Rob and myself arrived at Perfect Touch to be greeted by the car in it’s rather dirty glory:








Swirltastic!
























Badly oxidised wheels








The odd defect we wouldn’t be able to correct
















And the remains of last years stickers









We didn’t pre wash the car, or even use a hose on the car due to the car not being completely watertight, and the engine not having any turbo’s attached, there was plenty of scope for us to mess something up, so we simply washed a panel at a time with Finish Kare 118SC Shampoo using a Serious Performance Sheepskin Washmitt, and dryed with a Duragloss Plush Drying Towel.









The car was then taped up ready for polishing:

























After a bit of experimenting we settled with a couple of combinations. Prima Cut and a light Cut pad using the PC on Speed 6, this helped remove the remains of the dried sticker glue and some of the paint oxidisation before switching to Meguiars #83 DACP on Meg’s Polishing Pads using the Makita Rotary for the bulk of the swirl removal etc.
A couple of 50/50’s:

























Post polishing:

























While I’d been finishing the Rotary work, Rob moved onto the unlaquered wheels, and nearly two hours later looked a lot better:









The car was then quick detailed with Finish Kare 146 Finish Restorer to remove all dust and any remaining residue before being given a coat of Finish Kare 1000P Hi-Temp Sealant. 
While this was left to cure we moved on to the engine and interior. We didn’t go mad in the bay, the plenum was polish and everywhere was given a wipe over with Finish Kare 817 Sparkle Plenty Ctrus Cleaner:
Before:









After:









The interior was hovered out and again, given a thorough dousing in Citrus Cleaner
Before:

















Getting there!









After:

















The Sealant was removed using Prima Monster Fluffy Towels and was then given a final wipedown with Finish Kare 425 Quick Detailer.
The finished results:


























































































And my fave pic of the day:









Overall was very happy with the turnaround and how the car turned out. 
Many thanks for looking and good luck to the Duke in 2008!
Alex. :smokin:


----------



## Alan (Jul 1, 2001)

Excellent work Alex :thumbsup:


----------



## Billy32 (Sep 17, 2005)

Top job for Top car!


----------



## Beaker (Mar 6, 2002)

Hi Alex i was the guy asking all the stupid questions in the morning  

now thats an amazing result from what it started like this morning didnt see you guys let up at all 

amazing 

beaker


----------



## boppa (May 31, 2006)

great job , what did you use on the wheels?


----------



## iceager (Dec 23, 2004)

God damn you are Mr.Magic hands  very nice work.


----------



## Daz (Aug 14, 2001)

Great job Alex - Mick won't be able to get any new stickers to stay on now


----------



## andreasgtr (Jul 2, 2003)

Wow, the magician has spread his magic dust again... :bowdown1:


----------



## Shakey Finch (Jul 5, 2005)

Who was it that said you can't polish a turd? I think you've dont it there mate.


----------



## murano3 (Mar 23, 2005)

simply amazing - that looks shiny!.


----------



## Howsie (Feb 25, 2002)

Nice job Alex & Rob! A huge improvement.


----------



## m6beg (Apr 21, 2003)

Shakey Finch said:


> Who was it that said you can't polish a turd? I think you've dont it there mate.

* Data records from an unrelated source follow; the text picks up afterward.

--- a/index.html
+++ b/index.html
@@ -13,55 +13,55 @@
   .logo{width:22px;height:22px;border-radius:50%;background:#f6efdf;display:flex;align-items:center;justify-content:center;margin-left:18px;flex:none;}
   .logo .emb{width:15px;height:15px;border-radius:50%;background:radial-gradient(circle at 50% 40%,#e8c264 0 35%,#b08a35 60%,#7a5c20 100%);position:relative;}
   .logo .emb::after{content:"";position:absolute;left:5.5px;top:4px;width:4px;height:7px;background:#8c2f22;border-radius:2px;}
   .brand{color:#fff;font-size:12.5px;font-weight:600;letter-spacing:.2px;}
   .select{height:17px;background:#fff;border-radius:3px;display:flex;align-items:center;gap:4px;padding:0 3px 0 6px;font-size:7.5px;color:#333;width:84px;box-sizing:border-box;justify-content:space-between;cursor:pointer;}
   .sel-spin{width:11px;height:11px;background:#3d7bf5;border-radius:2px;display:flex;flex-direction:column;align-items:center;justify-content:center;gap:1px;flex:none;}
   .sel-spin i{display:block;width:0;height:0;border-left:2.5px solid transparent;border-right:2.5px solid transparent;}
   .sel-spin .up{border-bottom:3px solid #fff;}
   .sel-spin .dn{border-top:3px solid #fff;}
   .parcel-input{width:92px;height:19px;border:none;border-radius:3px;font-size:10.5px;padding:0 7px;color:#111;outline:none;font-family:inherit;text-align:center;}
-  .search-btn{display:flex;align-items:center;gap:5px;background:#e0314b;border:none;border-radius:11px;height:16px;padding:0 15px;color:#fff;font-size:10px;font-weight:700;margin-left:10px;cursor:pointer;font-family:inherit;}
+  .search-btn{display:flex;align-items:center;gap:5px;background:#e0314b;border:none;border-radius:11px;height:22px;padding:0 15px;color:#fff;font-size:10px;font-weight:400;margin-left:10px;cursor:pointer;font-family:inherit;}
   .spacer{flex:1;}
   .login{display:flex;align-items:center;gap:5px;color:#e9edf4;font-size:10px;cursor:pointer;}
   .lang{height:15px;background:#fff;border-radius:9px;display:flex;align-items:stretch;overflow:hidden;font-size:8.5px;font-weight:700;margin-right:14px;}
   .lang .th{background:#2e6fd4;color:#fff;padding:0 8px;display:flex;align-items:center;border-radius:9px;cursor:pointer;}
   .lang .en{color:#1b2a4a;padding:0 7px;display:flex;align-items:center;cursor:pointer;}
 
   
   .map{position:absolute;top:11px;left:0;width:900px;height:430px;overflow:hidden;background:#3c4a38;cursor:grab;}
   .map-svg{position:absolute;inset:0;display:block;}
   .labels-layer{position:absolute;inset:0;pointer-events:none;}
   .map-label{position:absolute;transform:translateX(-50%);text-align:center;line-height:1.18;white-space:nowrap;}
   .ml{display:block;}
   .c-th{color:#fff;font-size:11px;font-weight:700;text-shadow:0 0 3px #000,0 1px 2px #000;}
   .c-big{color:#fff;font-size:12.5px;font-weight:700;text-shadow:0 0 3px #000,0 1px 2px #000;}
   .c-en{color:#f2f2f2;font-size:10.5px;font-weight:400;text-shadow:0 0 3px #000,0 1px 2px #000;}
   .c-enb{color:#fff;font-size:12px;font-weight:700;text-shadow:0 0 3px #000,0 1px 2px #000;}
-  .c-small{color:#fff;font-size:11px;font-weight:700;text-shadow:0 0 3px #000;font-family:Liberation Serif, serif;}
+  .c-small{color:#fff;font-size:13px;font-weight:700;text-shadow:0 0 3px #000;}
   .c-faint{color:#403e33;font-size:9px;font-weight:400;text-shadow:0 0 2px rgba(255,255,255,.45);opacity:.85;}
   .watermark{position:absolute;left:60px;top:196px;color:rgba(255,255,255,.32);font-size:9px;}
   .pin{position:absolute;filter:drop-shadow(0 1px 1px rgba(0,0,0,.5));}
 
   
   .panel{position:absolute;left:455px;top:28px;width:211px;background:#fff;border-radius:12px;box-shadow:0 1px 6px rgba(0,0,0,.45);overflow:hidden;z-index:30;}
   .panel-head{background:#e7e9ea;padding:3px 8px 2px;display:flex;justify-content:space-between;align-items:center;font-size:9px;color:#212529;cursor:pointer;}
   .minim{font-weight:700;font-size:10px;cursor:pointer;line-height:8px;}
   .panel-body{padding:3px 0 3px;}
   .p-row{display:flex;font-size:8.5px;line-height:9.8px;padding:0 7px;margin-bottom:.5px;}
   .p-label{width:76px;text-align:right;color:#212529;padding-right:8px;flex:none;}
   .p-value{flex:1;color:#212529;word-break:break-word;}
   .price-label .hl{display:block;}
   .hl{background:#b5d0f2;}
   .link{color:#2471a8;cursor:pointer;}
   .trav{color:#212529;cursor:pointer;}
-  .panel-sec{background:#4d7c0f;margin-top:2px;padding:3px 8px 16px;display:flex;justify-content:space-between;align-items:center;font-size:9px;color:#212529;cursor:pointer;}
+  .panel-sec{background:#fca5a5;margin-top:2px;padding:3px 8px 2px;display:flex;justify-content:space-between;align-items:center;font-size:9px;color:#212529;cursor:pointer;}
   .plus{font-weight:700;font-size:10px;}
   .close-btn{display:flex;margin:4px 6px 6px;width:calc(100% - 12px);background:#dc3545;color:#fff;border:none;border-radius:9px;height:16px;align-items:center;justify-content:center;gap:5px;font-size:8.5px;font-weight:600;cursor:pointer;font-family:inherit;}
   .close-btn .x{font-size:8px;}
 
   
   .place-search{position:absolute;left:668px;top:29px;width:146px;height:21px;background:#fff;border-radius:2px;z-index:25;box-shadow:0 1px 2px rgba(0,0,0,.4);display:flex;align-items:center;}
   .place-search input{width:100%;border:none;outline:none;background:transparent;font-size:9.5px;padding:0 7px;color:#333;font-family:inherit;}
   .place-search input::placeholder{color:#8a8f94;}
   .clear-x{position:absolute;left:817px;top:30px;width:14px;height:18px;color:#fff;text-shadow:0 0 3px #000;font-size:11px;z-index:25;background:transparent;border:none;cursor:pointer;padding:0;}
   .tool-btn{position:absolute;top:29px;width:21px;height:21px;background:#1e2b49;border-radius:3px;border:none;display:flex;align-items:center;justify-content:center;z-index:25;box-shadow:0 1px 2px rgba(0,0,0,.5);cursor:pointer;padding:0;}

No mate but you can guild a lilly :smokin: :smokin: 



Top job Alex your the man. Thank you very much.


Mick


----------



## Bandit (Jul 2, 2004)

Another great job there Alex. Nice paint correction, should shave a second off the 1/4 times next year.


----------



## JamesA (Apr 8, 2007)

What an improvement. Great job.


----------



## banzai g (Jan 5, 2007)

Perfect transformation !!!!  Top job.


----------



## Thrust (Jun 8, 2004)

Looks spanking.Very impressive.


----------



## bernmc (Dec 26, 2006)

Alex - just a q about the taping you do - I see you tape the shutlines as well as the black bits. I assume this is to stop getting polish residue in the cracks. Does this not then leave a demarcation between the edge of the shutlines that are taped and the rest of the polished metal, or do you do some hand polishing where the tape was?


----------



## Barrie (Jan 31, 2006)

nice job 

what does the duke car weigh ?


----------



## Alex Creasey (Jun 5, 2002)

Thanks chaps .

Bern - Shut lines are taped so that when using the rotary polisher I don't risk burning any edges, and also as you say so as not to get polish on the black bits or dust in the shuts.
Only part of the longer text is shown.